Namun, mau tidak mau, ia harus segera menemukan cara untuk terlibat dengan Gedung Putih Donald Trump, yang reaksi awalnya terhadap kemenangan gemilang Lee atas lawan konservatifnya adalah dengan menyatakan bahwa jalannya yang berliku menuju kekuasaan telah diperlancar oleh campur tangan Tiongkok dalam pemungutan suara.
Tidak mengherankan, Lee mendedikasikan sebagian besar pidato pertamanya sebagai presiden untuk membahas perang dagang Trump, dengan menggambarkan meningkatnya proteksionisme sebagai “ancaman bagi kelangsungan hidup kita.”
Namun, tidak ada rencana segera untuk meminta perundingan mengenai pengenaan tarif 50% atas impor baja dan aluminium mulai hari Rabu. Korea Selatan merupakan eksportir baja terbesar keempat ke AS tahun lalu, yang menyumbang 13% dari total impor bajanya.
“Presiden Lee akan mendapati dirinya tidak punya banyak waktu luang sebelum menegosiasikan tugas terpenting di awal masa jabatannya sebagai presiden: mencapai kesepakatan dengan Trump,” kata Pusat Studi Strategis dan Internasional yang berbasis di Washington dalam sebuah analisis.
Ada sedikit rincian juga tentang bagaimana Lee bermaksud memperbaiki hubungan ekonomi dengan China – sejauh ini mitra dagang terbesar Korea Selatan – tanpa mengasingkan Trump.
Mengesampingkan pemulihan kepercayaan publik terhadap demokrasi pasca-Yoon, tantangan besar lainnya menanti Lee, menurut Kim Jun-seok, seorang profesor ilmu politik di Universitas Dongguk di Seoul. “Prospek ekonomi yang suram diproyeksikan tumbuh mungkin kurang dari 1%. Dan ada krisis di luar sana, berurusan dengan Trump. Dia punya banyak pekerjaan yang harus dilakukan.”
Tantangan kebijakan luar negeri terbesar yang dihadapi presiden Korea Selatan yang akan datang secara tradisional berpusat pada Korea Utara yang bersenjata nuklir. Pada hari Rabu, Lee berjanji untuk memulai kembali dialog dengan Korea Utara setelah tiga tahun hubungan yang memburuk dengan cepat di bawah Yoon.

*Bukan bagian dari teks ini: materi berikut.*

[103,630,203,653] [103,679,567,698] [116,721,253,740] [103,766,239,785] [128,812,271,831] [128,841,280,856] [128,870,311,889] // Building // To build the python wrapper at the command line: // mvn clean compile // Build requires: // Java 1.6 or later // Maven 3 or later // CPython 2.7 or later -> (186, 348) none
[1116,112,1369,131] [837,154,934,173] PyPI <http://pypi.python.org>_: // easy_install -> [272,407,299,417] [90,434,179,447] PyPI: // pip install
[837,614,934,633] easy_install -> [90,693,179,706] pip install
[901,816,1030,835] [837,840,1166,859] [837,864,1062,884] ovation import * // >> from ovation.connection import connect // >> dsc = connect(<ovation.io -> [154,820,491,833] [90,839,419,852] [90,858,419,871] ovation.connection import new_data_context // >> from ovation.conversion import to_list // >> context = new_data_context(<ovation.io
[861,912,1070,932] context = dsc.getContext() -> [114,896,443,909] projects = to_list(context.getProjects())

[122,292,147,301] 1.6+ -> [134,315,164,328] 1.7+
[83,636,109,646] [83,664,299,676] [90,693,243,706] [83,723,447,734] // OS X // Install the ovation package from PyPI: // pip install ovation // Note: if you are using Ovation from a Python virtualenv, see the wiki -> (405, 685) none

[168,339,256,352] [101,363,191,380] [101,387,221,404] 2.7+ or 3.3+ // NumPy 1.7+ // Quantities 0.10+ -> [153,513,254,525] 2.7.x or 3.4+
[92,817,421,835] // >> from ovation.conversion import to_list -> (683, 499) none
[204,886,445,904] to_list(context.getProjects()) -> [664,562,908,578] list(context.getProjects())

“Betapa pun mahalnya, perdamaian lebih baik daripada perang,” katanya, berjanji untuk “mencegah provokasi nuklir dan militer Korea Utara sambil membuka saluran komunikasi.”

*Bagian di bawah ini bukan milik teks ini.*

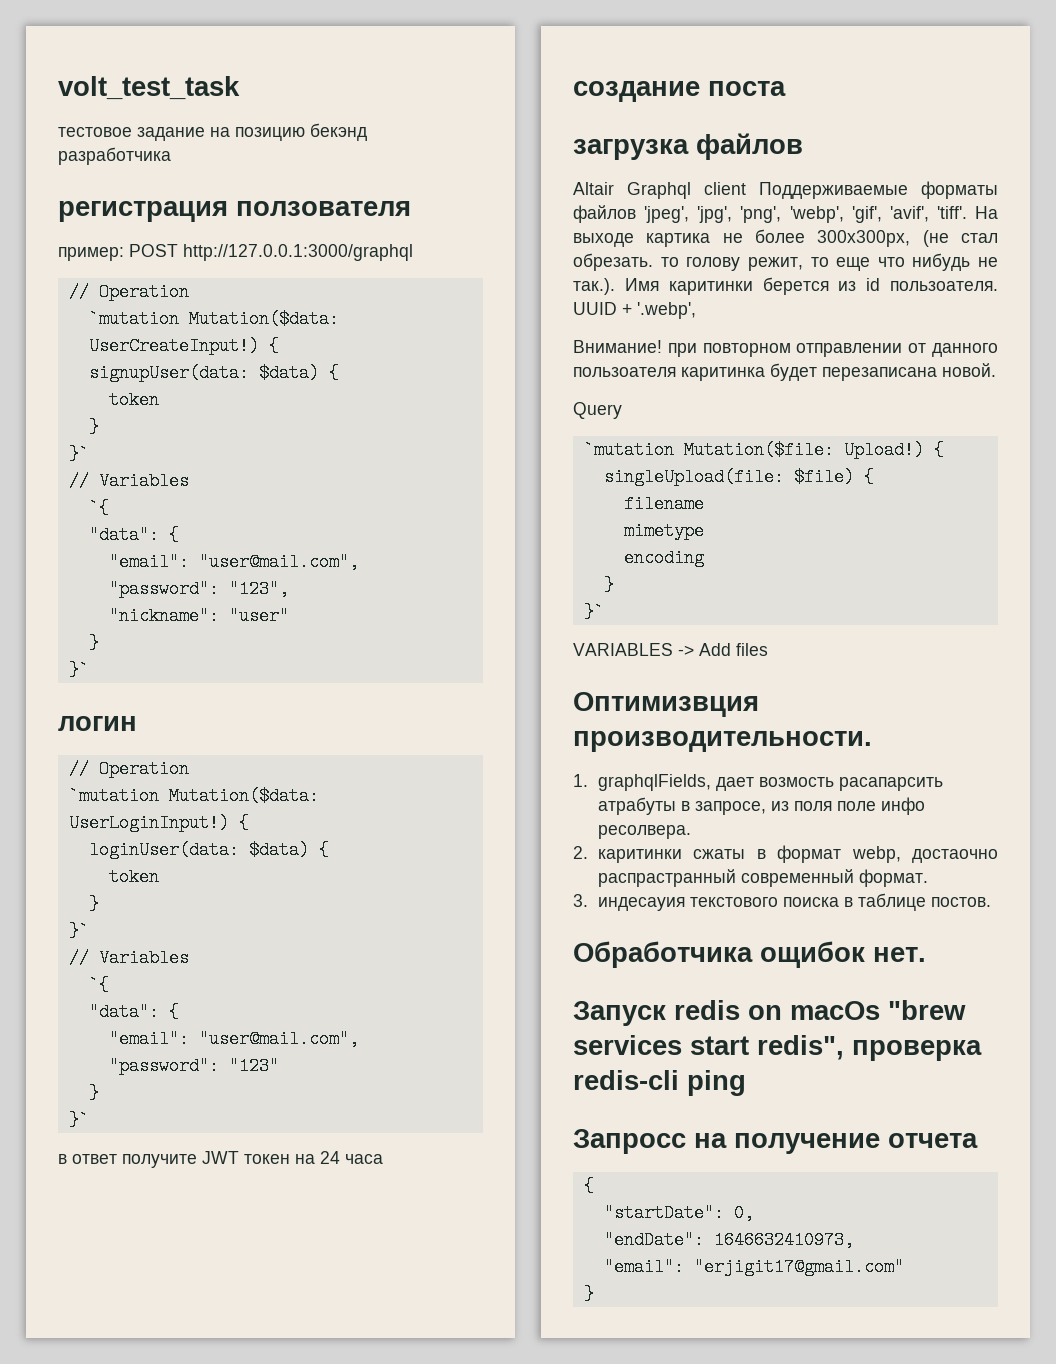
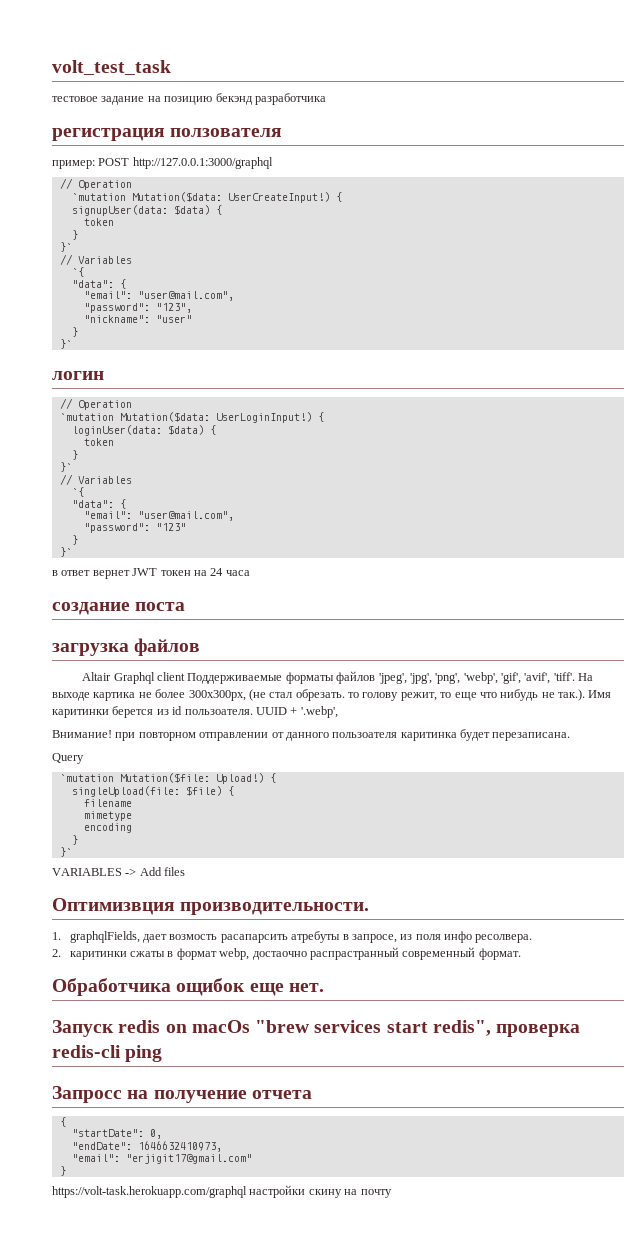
[122,1154,197,1168] получите -> [92,570,130,579] вернет
[822,363,996,381] перезаписана новой. -> [492,732,571,741] перезаписана.
[597,797,676,815] атрабуты -> [291,931,341,943] атребуты
[836,801,876,811] поле -> (441, 937) none
[573,893,991,911] // 3. индесауия текстового поиска в таблице постов. -> (521, 954) none
(865, 954) none -> [249,983,284,996] еще
(594, 1294) none -> [52,1185,392,1198] // https://volt-task.herokuapp.com/graphql настройки скину на почту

Meskipun Trump baru-baru ini mengulangi tuntutan yang dibuat selama masa jabatan pertamanya agar Seoul membayar lebih banyak biaya untuk menampung 28.500 tentara AS di Korea Selatan, hubungan keamanan bilateral tampaknya berada di landasan yang kokoh – untuk saat ini.
“AS dan Korea Selatan memiliki komitmen yang kuat terhadap aliansi yang didasarkan pada perjanjian pertahanan bersama, nilai-nilai bersama, dan hubungan ekonomi yang mendalam,” kata menteri luar negeri AS, Marco Rubio, setelah kemenangan Lee.
Seberapa besar ruang gerak yang dimiliki Lee dalam menjangkau Tiongkok dan AS masih harus dilihat. Sejauh ini, ia telah memuji hubungan AS-Korea Selatan dan mengatakan bahwa ia bermaksud untuk memperkuat kemitraan trilateral dengan Washington dan Tokyo.
Setelah pelantikannya yang singkat di majelis nasional, Lee melakukan panggilan telepon seperti biasa kepada kepala staf gabungannya, sebelum memberikan penghormatan kepada korban perang Korea Selatan di pemakaman nasional di Seoul. Ia diharapkan untuk menerima panggilan telepon dari para pemimpin dunia di kemudian hari, dengan Trump terlebih dahulu memberikan ucapan selamat.
“Kepemimpinan politik sangat penting di saat-saat seperti ini,” kata Kim Dae-jong, seorang profesor di Universitas Sejong di Seoul. “Dan dengan presiden terpilih, panggilan telepon dengan Trump dapat memperbaiki situasi secara signifikan.”
Para pendukung Lee menggambarkannya sebagai negosiator yang pragmatis dan efektif, tetapi jika ia dapat mengikuti jejak pendahulunya, ia tidak akan bisa berbuat lebih buruk daripada mengindahkan pesan dari film hit Don McLean lainnya dari awal tahun 1970-an: If We Try.